As for them looking ugly, I really think that's personal opinion, and also down to water type.  I've had 2 or 3 starter colonies over the years and they've all arrived with gnarled shells, once in my tank the new shells they grow start to look really impressive, but then I have a high Ph and hard water, ideal snail stuff really.

There are also different types, see the snail shop for some examples.

 I just end up replanting the uprooted hair grass along with my regular prune, once it's rooted better they soon have more difficulty freeing it 

Basically my opinion is that they're hard workers who can be kept in check by reducing how much you feed.  As with any animal they look better if they are kept in conditions which suit them, but unfortunately you can't undo the harm done, if they have a gnarled shell when you get them it will always be like that, only the new growth can be affected (like our hair and fingernails).  Not to worry though because the new generations will all have new shells   I wouldn't have my tank without them.


----------



## Wolfenrook (22 Aug 2008)

I agree with Egmel, they don't have to be ugly!  I am breeding mahogany trumpet snails and they are quite attractive, been a glossy mix of black and mahogany brown.

I'm a yay person myself, at the end of the day numbers don't become a problem unless you are overfeeding.

Ade


----------



## Egmel (22 Aug 2008)

I was watching one of mine this morning, he was shuffling through the sand and he really reminded me of a wild boar snuffling for truffles!  I find them really interesting to watch... but of course I could just be strange


----------



## Steve Smith (22 Aug 2008)

I started with 6, ended with hundreds after 6 or 8 months.  It was a realy problem as I had a parasite problem and couldn't treat my fish without killing the snails...  100 snails all dieing at the same time is not a good thing...


----------



## a1Matt (22 Aug 2008)

I have to say that Mahogany brown and glossy black sounds quite nice.  The only MTS I have ever had were in a tank that had been passed to me in really bad condition so they were pretty grotty.

If you do treat a tank to get rid of MTS I would imagine you would probably have to use a copper based solution, which would wave goodbye to any shrimp as well.


----------



## Egmel (22 Aug 2008)

a1Matt said:
			
		

> If you do treat a tank to get rid of MTS I would imagine you would probably have to use a copper based solution, which would wave goodbye to any shrimp as well.


Steve said it was a parasite problem so I'm guessing it was flubenzanol (sp?) which is shrimp safe but snail lethal.


----------



## a1Matt (22 Aug 2008)

Egmel said:
			
		

> a1Matt said:
> 
> 
> 
> ...



Oops.  Sorry All, my bad.  I misread it that he wanted to kill the snails!


----------



## Mr Bee (23 Aug 2008)

So the general feeling is yeay!

I'm seriously thinking of adding some then - but do they escape from the tank, or do they like to stay under water?

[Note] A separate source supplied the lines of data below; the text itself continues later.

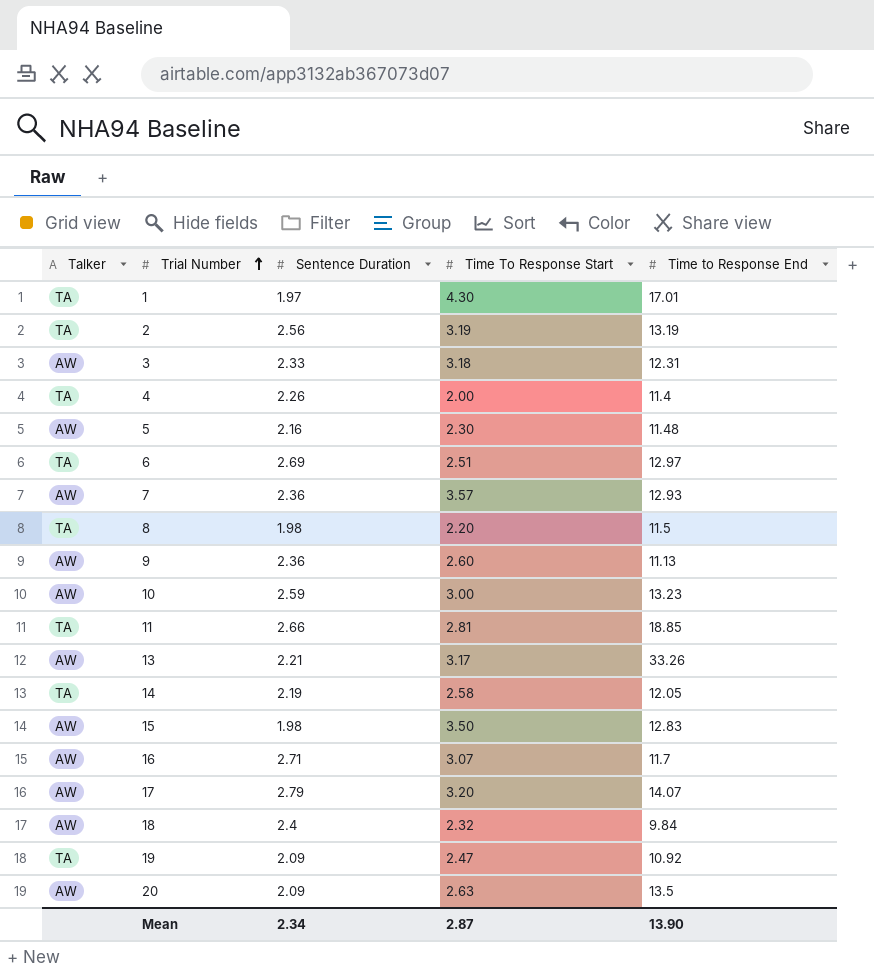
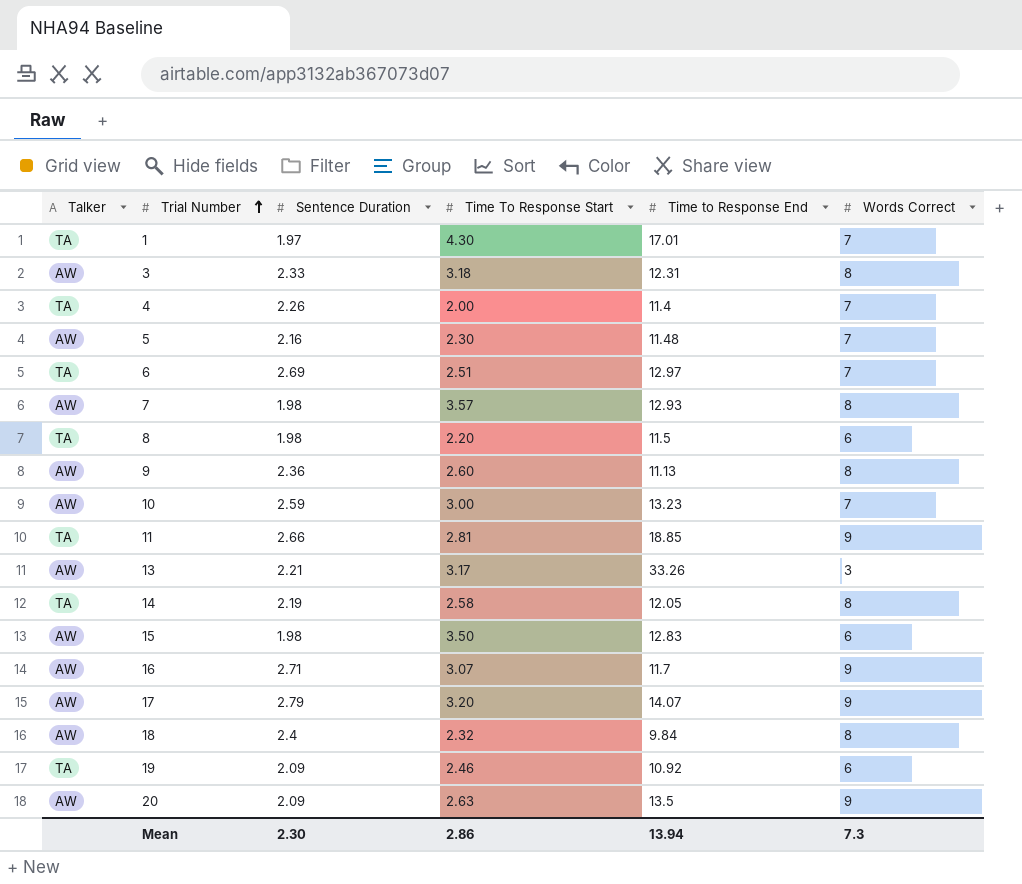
column Words Correct | position: none -> 6
row 2: TA | 2.56 | 3.19 | 13.19 -> none
7 | Sentence Duration: 2.36 -> 1.98
19 | Time To Response Start: 2.47 -> 2.46
Mean | Sentence Duration: 2.34 -> 2.30
Mean | Time To Response Start: 2.87 -> 2.86
Mean | Time to Response End: 13.90 -> 13.94

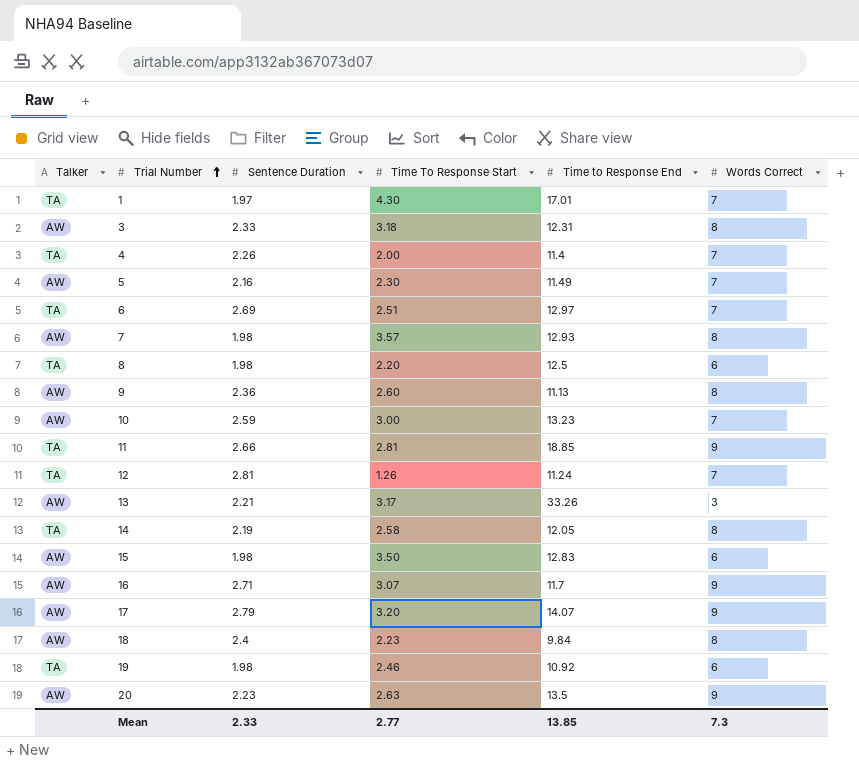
5 | Time to Response End: 11.48 -> 11.49
8 | Time to Response End: 11.5 -> 12.5
row 12: none -> TA | 2.81 | 1.26 | 11.24 | 7
18 | Time To Response Start: 2.32 -> 2.23
19 | Sentence Duration: 2.09 -> 1.98
20 | Sentence Duration: 2.09 -> 2.23
Mean | Sentence Duration: 2.30 -> 2.33
Mean | Time To Response Start: 2.86 -> 2.77
Mean | Time to Response End: 13.94 -> 13.85

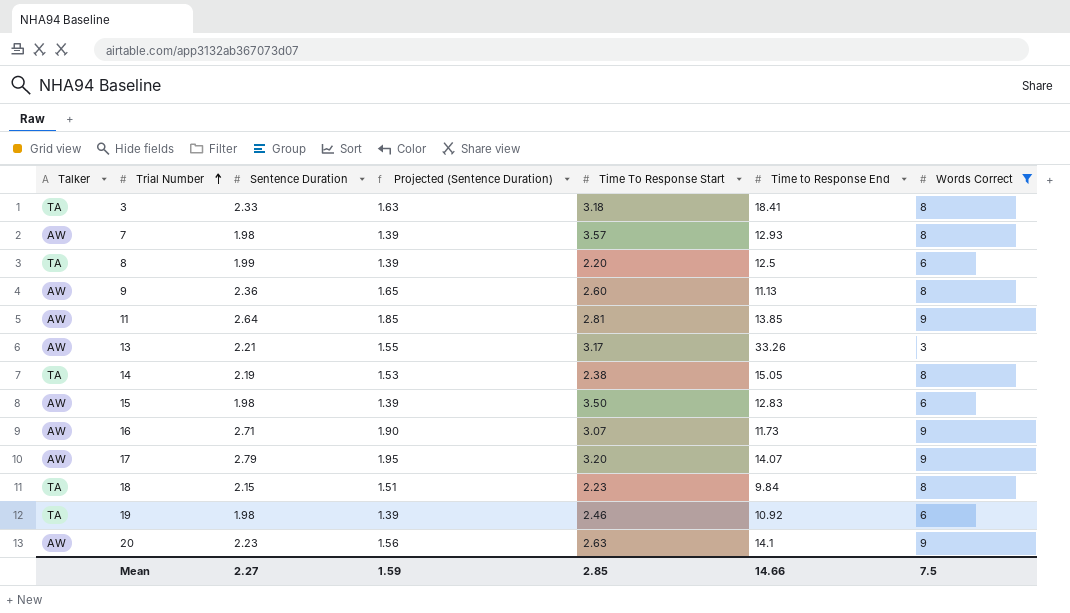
filter: none -> Words Correct != 7
column Projected (Sentence Duration) | formula: none -> [Sentence Duration] * 0.7
3 | Talker: AW -> TA
3 | Time to Response End: 12.31 -> 18.41
8 | Sentence Duration: 1.98 -> 1.99
11 | Talker: TA -> AW
11 | Sentence Duration: 2.66 -> 2.64
11 | Time to Response End: 18.85 -> 13.85
14 | Time To Response Start: 2.58 -> 2.38
14 | Time to Response End: 12.05 -> 15.05
16 | Time to Response End: 11.7 -> 11.73
18 | Talker: AW -> TA
18 | Sentence Duration: 2.4 -> 2.15
20 | Time to Response End: 13.5 -> 14.1
Mean | Sentence Duration: 2.33 -> 2.27
Mean | Time To Response Start: 2.77 -> 2.85
Mean | Time to Response End: 13.85 -> 14.66
Mean | Words Correct: 7.3 -> 7.5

Just been looking at snailshop.co.uk and they have standard MTS, Mahogany, and Dominican MTS..... Are they basically all the same thing (regards to benefits/requirements/breeding etc.) just with different colours and textures on their shells?


----------



## Superman (23 Aug 2008)

I managed to acquire some a few months ago. They survived the move, although, I've only really seen one or two at a time on a night.

I would add them again to a newer tank and think them going through the gravel is a big plus when your keeping plants.


----------



## Wolfenrook (23 Aug 2008)

Mr Bee said:
			
		

> So the general feeling is yeay!
> 
> I'm seriously thinking of adding some then - but do they escape from the tank, or do they like to stay under water?
> 
> ...



Pretty much yes, although they are different species so wont hybridise (most of them are self fertile anyway, so wouldn't matter much).

I have had mahogany trumpet snails in a sand based tank for a couple of months now, feeding is fairly reduced in this tank and as such I have not had the population explosion that some folks get, each snail having about 1 baby each in this entire time.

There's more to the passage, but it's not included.